— MATERIAL SUPPLIED —

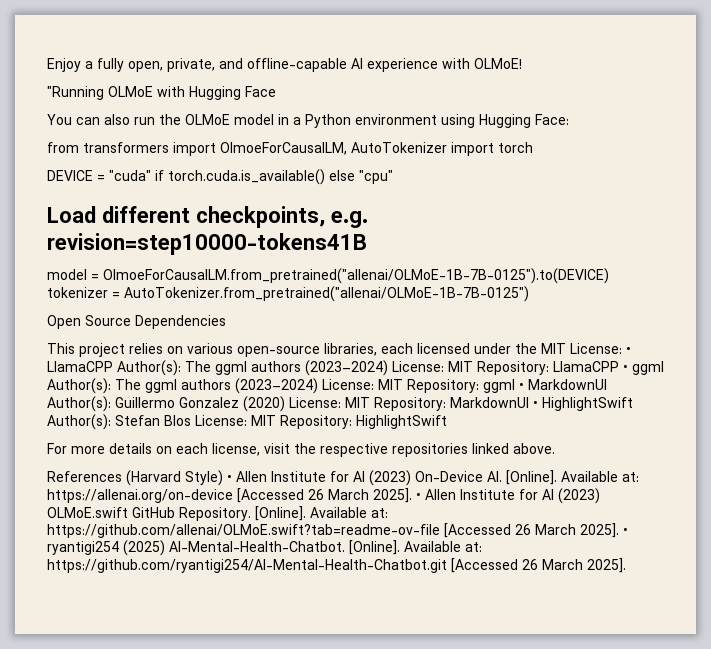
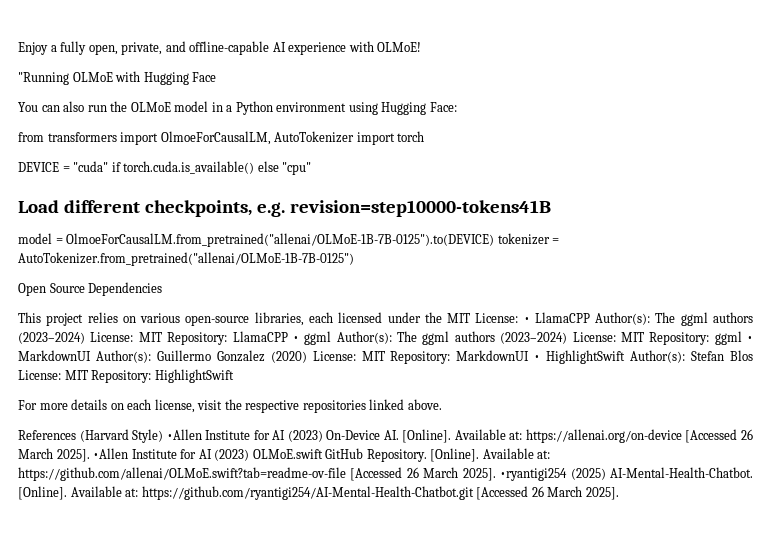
- References (Harvard Style) • Allen Institute for AI (2023) On-Device AI. [Online].
+ References (Harvard Style) •Allen Institute for AI (2023) On-Device AI. [Online].
- • Allen Institute for AI (2023) OLMoE.swift GitHub Repository.
+ •Allen Institute for AI (2023) OLMoE.swift GitHub Repository.
- • ryantigi254 (2025) AI-Mental-Health-Chatbot.
+ •ryantigi254 (2025) AI-Mental-Health-Chatbot.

— INSTRUCTIONS TO FOLLOW —
Write out each line above containing "Chatbot".

— TASK OUTPUT —
- • ryantigi254 (2025) AI-Mental-Health-Chatbot.
+ •ryantigi254 (2025) AI-Mental-Health-Chatbot.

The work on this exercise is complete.